Il recente, prolungato ciclo di congiuntura economica negativa che ha attraversato prevalentemente le economie dei paesi “occidentali”, le cui code si stanno ancora facendo sentire, ha acceso il faro sulle crisi aziendali, ed in particolare nel caso

di Venceslao Stevens(*)

Il recente, prolungato ciclo di congiuntura economica negativa che ha attraversato prevalentemente le economie dei paesi “occidentali”, le cui code si stanno ancora facendo sentire, ha acceso il faro sulle crisi aziendali, ed in particolare nel caso italiano, sulla necessità di rivedere ed aggiornare la legge fallimentare del 1942 e le sue modifiche successive, anche di ampia portata, che – nelle sue linee generali – costituisce ancora la disciplina di riferimento. L’obiettivo è prevalentemente quello di facilitare la composizione negoziale delle crisi aziendali, laddove possibile, riducendo al minimo la soluzione traumatica del fallimento, nell’interesse sia delle parti coinvolte sia della business community in genere.

E’ infatti importante rilevare come l’attenzione del legislatore si stia gradualmente spostando da interventi ex post, di tipo “liquidatorio” o di insolvenza, quando cioè la crisi aziendale è già in stato avanzato, ad interventi ex ante, di tipo preventivo, volti ad anticipare l’irreversibilità della crisi e “consentire alle imprese sane in difficoltà finanziaria di ristrutturarsi in una fase precoce, per evitare l’insolvenza e proseguire l’attività”.

La volontà del legislatore di anticipare la risoluzione della crisi ad uno stadio che ancora consente una possibile ripresa dell’attività imprenditoriale presenta un ulteriore aspetto positivo, riscontrabile nella “salvaguardia” dei futuri interessi degli stakeholders dell’impresa in crisi (es. clienti, fornitori, dipendenti, etc.), che potranno così godere nuovamente dei benefici già in essere nella fase pre-crisi, con diretti riflessi positivi per l’intero sistema economico e sociale che ruota intorno all’impresa “salvata”.

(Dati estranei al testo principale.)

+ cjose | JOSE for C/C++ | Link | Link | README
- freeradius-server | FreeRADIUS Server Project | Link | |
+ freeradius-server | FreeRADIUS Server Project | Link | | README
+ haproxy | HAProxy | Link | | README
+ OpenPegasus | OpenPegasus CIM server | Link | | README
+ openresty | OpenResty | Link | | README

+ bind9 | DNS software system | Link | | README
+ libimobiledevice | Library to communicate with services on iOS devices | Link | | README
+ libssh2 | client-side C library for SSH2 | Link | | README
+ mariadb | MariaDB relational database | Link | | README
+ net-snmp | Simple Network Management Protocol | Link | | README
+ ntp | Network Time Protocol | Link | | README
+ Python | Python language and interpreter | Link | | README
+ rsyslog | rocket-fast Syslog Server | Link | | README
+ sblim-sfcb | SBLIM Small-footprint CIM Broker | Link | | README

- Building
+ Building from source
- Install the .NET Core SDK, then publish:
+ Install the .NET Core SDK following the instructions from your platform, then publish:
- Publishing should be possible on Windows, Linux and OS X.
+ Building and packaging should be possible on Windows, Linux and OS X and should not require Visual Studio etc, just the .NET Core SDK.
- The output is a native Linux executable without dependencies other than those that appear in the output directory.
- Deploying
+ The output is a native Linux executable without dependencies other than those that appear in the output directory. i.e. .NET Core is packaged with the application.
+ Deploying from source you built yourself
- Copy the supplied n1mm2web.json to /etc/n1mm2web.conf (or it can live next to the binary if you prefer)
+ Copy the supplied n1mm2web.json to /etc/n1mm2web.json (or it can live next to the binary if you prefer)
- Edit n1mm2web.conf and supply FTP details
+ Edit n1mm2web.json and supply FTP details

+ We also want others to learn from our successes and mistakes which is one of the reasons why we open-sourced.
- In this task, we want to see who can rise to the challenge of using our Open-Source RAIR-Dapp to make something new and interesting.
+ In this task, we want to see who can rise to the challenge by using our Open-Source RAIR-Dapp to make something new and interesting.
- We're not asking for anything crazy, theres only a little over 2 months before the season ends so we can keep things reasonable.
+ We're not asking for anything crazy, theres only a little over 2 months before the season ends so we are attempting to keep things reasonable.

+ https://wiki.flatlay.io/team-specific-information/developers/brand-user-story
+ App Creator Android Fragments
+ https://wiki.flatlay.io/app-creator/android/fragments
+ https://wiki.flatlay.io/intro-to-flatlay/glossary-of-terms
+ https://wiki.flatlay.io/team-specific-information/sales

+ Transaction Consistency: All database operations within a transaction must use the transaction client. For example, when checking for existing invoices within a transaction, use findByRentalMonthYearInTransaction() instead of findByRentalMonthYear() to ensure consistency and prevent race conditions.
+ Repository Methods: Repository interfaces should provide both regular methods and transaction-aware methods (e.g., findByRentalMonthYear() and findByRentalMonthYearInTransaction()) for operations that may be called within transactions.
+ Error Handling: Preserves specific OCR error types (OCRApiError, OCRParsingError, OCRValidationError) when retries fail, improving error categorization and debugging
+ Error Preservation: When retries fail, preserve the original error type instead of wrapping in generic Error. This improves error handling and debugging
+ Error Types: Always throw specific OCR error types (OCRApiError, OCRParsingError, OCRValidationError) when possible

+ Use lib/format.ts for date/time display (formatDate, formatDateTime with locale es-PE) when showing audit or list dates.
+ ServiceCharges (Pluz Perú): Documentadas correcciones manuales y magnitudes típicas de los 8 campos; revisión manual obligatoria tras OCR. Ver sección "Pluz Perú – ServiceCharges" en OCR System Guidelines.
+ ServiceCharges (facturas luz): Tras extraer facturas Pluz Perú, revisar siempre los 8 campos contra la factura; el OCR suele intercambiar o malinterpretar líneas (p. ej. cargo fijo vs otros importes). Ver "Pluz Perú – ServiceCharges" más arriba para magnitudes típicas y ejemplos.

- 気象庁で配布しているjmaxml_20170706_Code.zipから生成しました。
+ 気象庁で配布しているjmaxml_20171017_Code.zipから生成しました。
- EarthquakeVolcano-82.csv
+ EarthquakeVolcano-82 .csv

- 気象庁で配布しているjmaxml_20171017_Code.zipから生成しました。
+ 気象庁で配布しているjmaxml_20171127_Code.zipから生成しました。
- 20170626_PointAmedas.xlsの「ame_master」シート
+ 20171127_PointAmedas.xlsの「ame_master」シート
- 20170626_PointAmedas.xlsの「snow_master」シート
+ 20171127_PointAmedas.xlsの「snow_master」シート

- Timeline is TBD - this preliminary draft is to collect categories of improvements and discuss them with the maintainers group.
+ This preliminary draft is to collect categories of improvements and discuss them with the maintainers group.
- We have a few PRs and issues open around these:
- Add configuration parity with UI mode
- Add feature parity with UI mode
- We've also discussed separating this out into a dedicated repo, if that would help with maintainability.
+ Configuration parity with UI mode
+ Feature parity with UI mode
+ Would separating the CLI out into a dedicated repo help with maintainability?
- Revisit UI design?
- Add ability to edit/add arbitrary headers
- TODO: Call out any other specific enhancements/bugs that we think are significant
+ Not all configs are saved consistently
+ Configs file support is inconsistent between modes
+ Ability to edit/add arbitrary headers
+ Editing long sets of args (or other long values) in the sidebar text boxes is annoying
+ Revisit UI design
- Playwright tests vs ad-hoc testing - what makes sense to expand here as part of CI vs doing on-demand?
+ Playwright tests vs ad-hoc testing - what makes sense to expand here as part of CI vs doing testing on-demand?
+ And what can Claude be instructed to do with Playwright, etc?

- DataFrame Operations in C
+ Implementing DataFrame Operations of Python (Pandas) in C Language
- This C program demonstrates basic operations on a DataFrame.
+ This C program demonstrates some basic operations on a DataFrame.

E’ proprio quest’aspetto di visione allargata, che ricomprende nella necessità di far uscire l’impresa dalla crisi anche i vantaggi che ne derivano per gli interlocutori esterni dell’impresa stessa, che personalmente condivido e che professionalmente ho potuto riscontrare anche in qualità di senior advisor di Global Strategy, società di consulenza strategica e finanziaria che, tra le diverse attività svolte, supporta i principali Istituti Bancari italiani su attività di debt restructuring che hanno ad oggetto sia la Independent Business Review (IBR) e la verifica di sostenibilità del piano industriale e finanziario alla base della manovra, sia il monitoraggio delle azioni gestionali inserite nel piano ed i loro effetti sull’equazione economica e sul profilo di rischio, svolgendo il ruolo di Chief Restructuring Officer (CRO). Dall’analisi di alcuni di questi dossiers emerge chiaramente come il “salvataggio” di imprese, che finanziariamente stanno attraversando un momento di tensione finanziaria, ma che da un punto di vista di business industriale sono ancora competitive, sia di assoluto vantaggio per l’intero sistema economico.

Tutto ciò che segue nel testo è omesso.